For our technical support ticket triage use case, the model processes ticket text and classifies it into categories (e.g., **Billing** or **Technical**).

In [None]:
# Pseudo-code for on-device inference

def load_compiled_model(model_path):
    # In practice, load the compiled model using the device-specific runtime.
    # For example, if the compiled model is in ONNX format, you might use onnxruntime.InferenceSession.
    print(f'Loading compiled model from: {model_path}')
    # Return a model object (this is a placeholder for the actual model loader)
    return None

def preprocess_ticket(ticket_text):
    # Convert the ticket text into the input format required by the model (e.g., tokenization, padding).
    # In practice, use the tokenizer associated with your LLM model.
    return {'input_ids': [0] * 128}  # Dummy tokenized input

def infer(model, processed_input):
    # Run inference on the processed input using the loaded model.
    # This function simulates inference and returns dummy probabilities for each category.
    simulated_output = {'Billing': 0.2, 'Technical': 0.8}
    return simulated_output

# Assume the compiled model artifact has been downloaded to a local directory (update this path as needed)
local_compiled_model_path = 'compiled_model_artifact'  # Replace with the actual local path

# Load the compiled model (simulation)
compiled_model_obj = load_compiled_model(local_compiled_model_path)
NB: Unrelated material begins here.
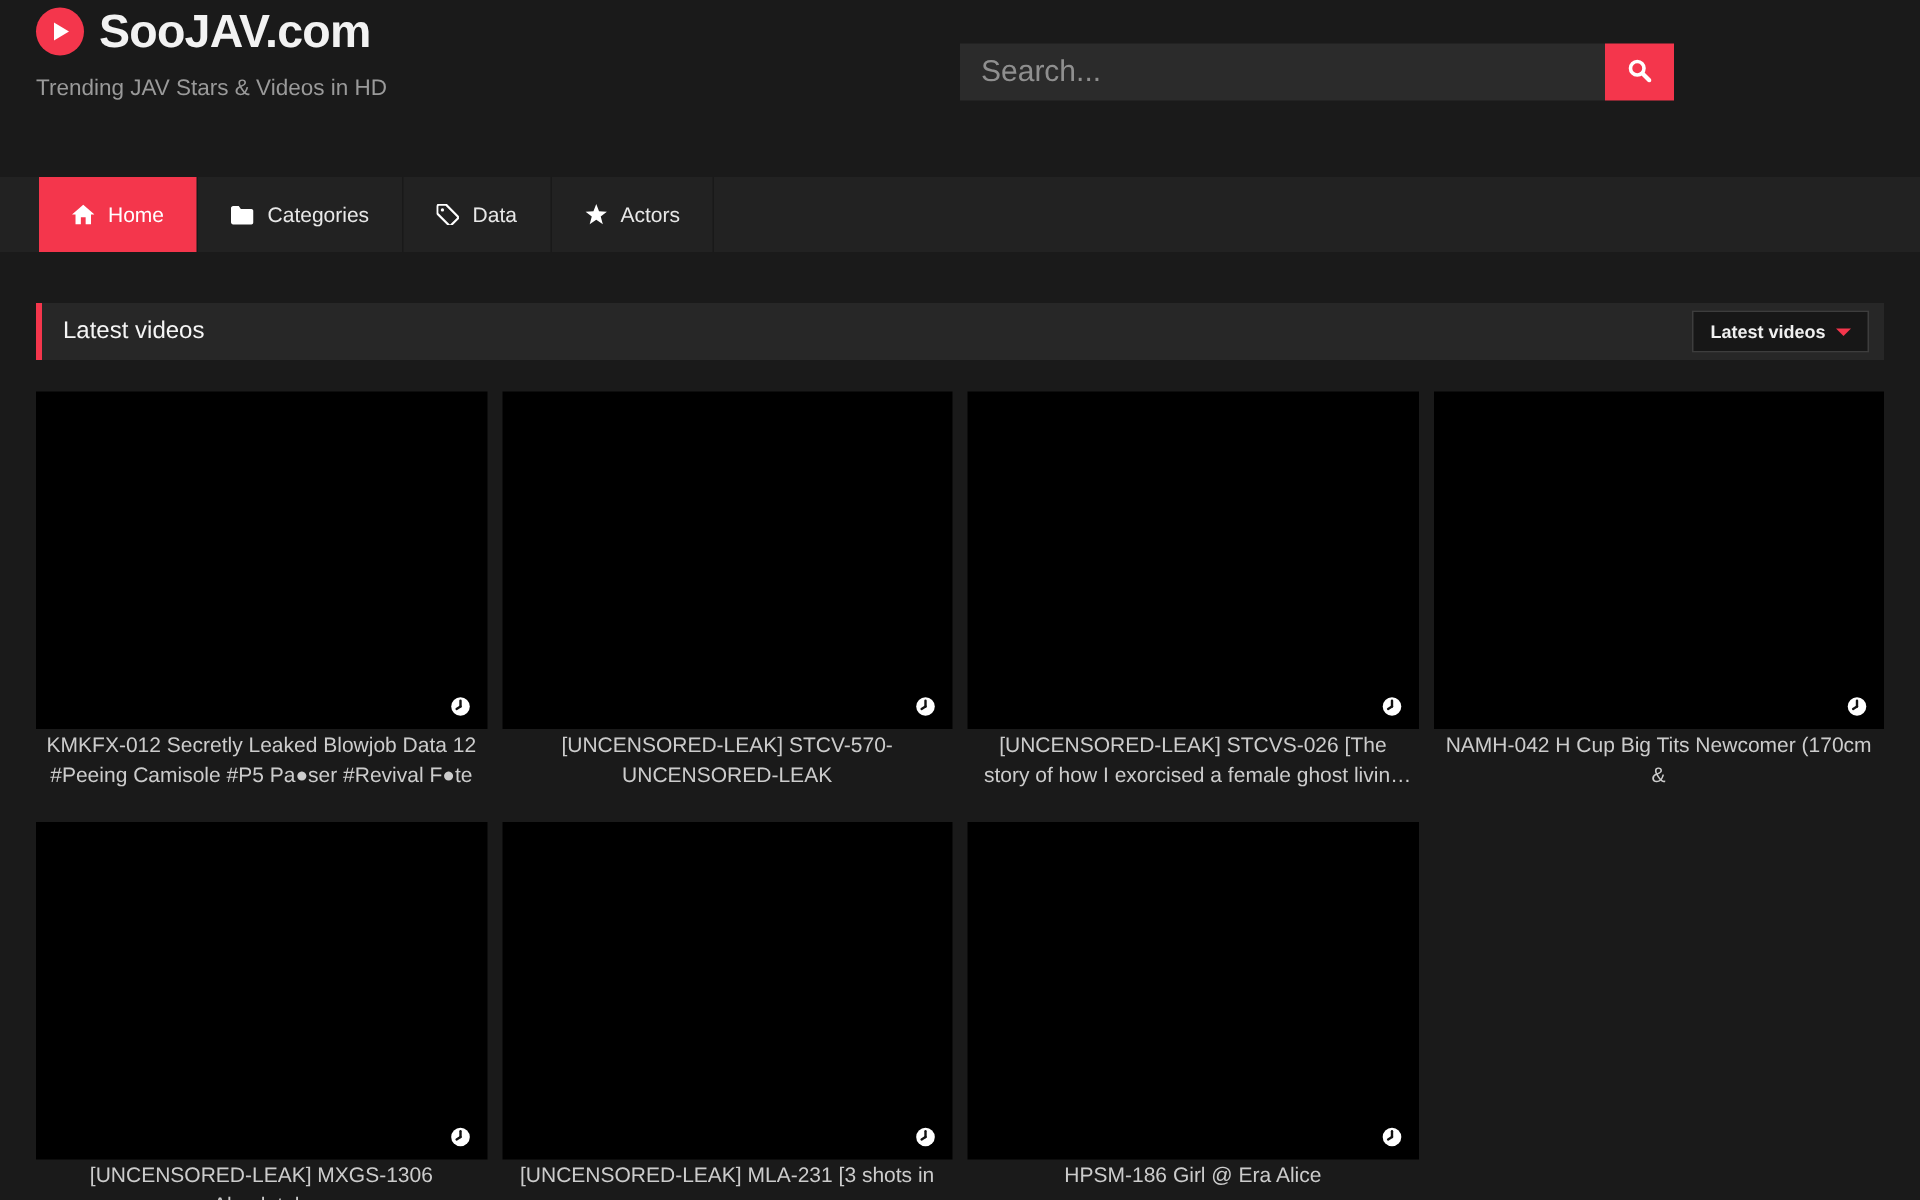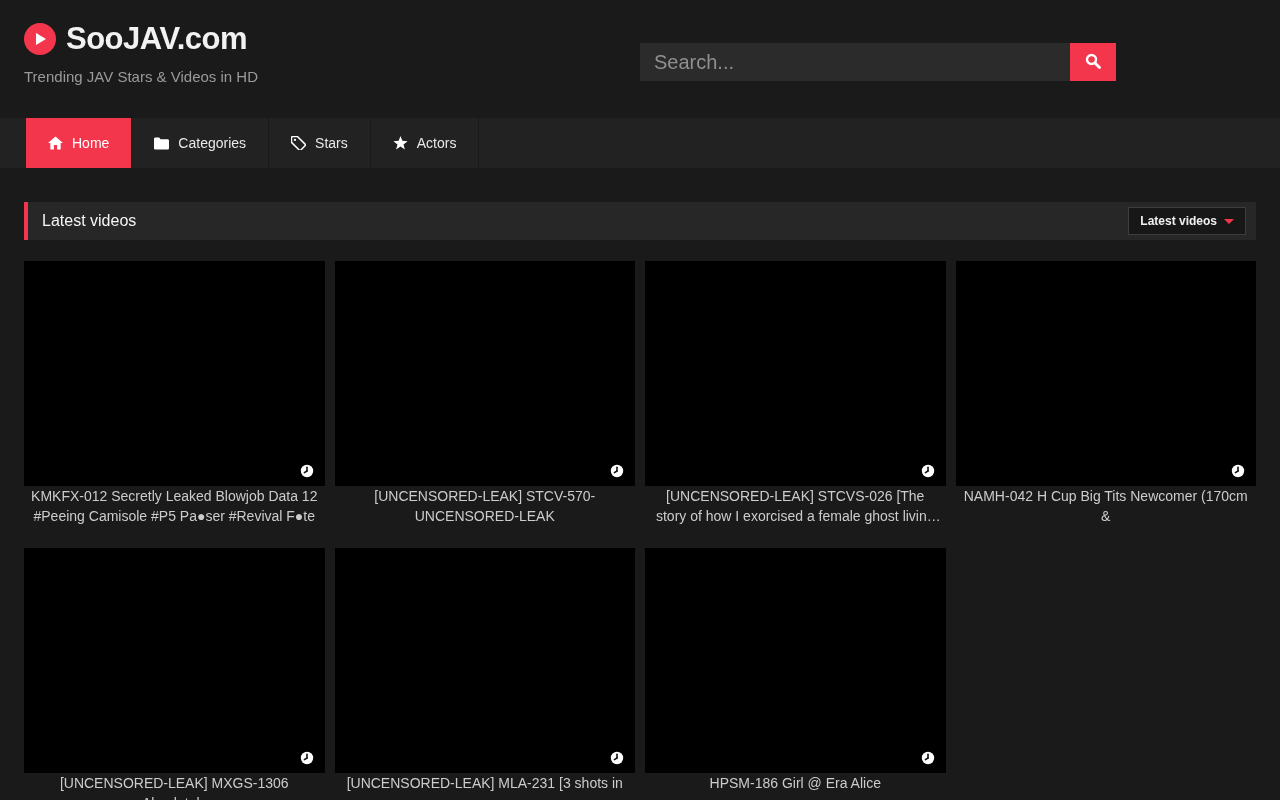"SooJAV.com" .header-inner { align-items: center -> flex-end; padding-top: 22px -> 4px }
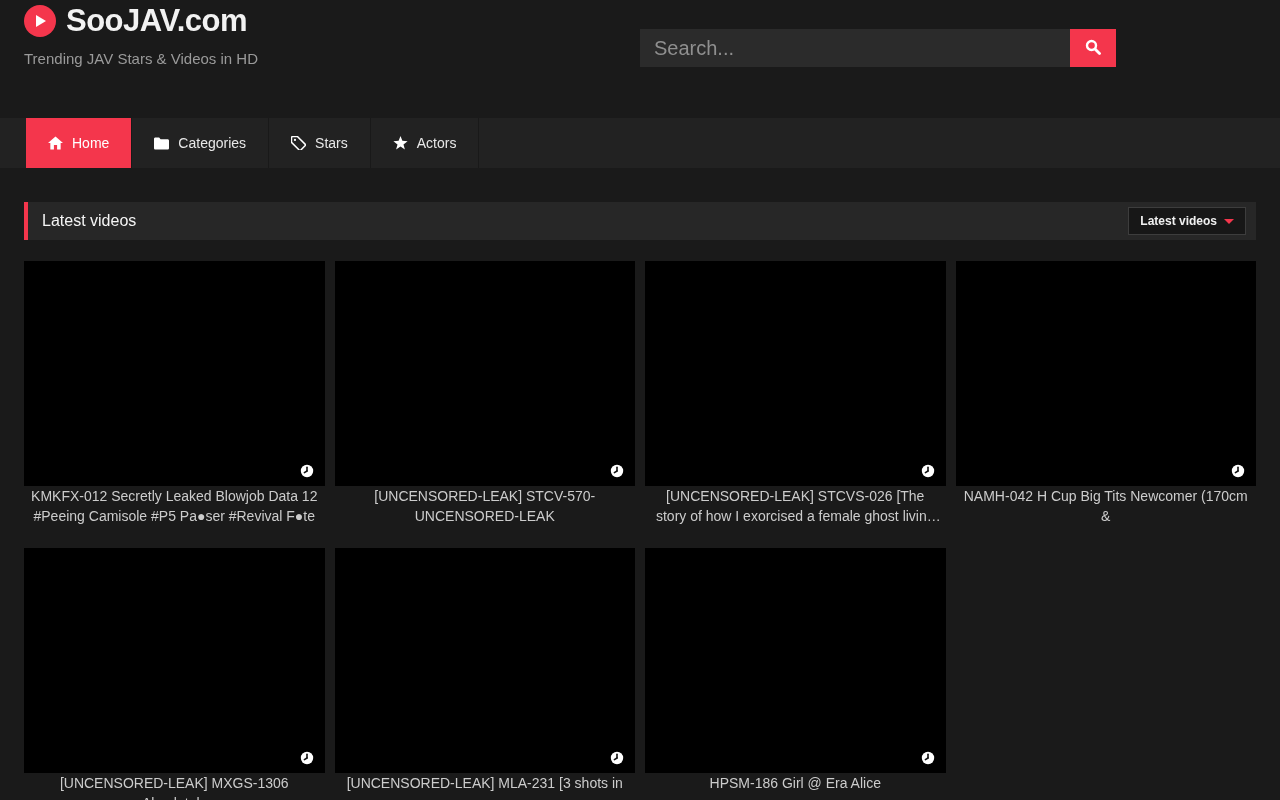"Stars" span { text: Stars -> Data }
# Example support ticket text
ticket_text = 'My internet is down and I cannot connect. Please help.'

# Preprocess the ticket text
processed_input = preprocess_ticket(ticket_text)

# Perform inference (simulation)
inference_result = infer(compiled_model_obj, processed_input)

print('Inference Result:')
print(inference_result)

# Determine the predicted category based on the highest score
predicted_category = max(inference_result, key=inference_result.get)
print(f'Predicted Ticket Category: {predicted_category}')

## Conclusion

In this notebook, we demonstrated how to compile an LLM model for technical support ticket triage using Amazon SageMaker Neo. The compiled model is optimized for on-device deployment, enabling faster inference on edge devices. This approach can help automate ticket categorization, reduce manual effort, and improve response times.

For production use, integrate the compiled artifact with your device-specific runtime environment to achieve real-time inference on edge devices.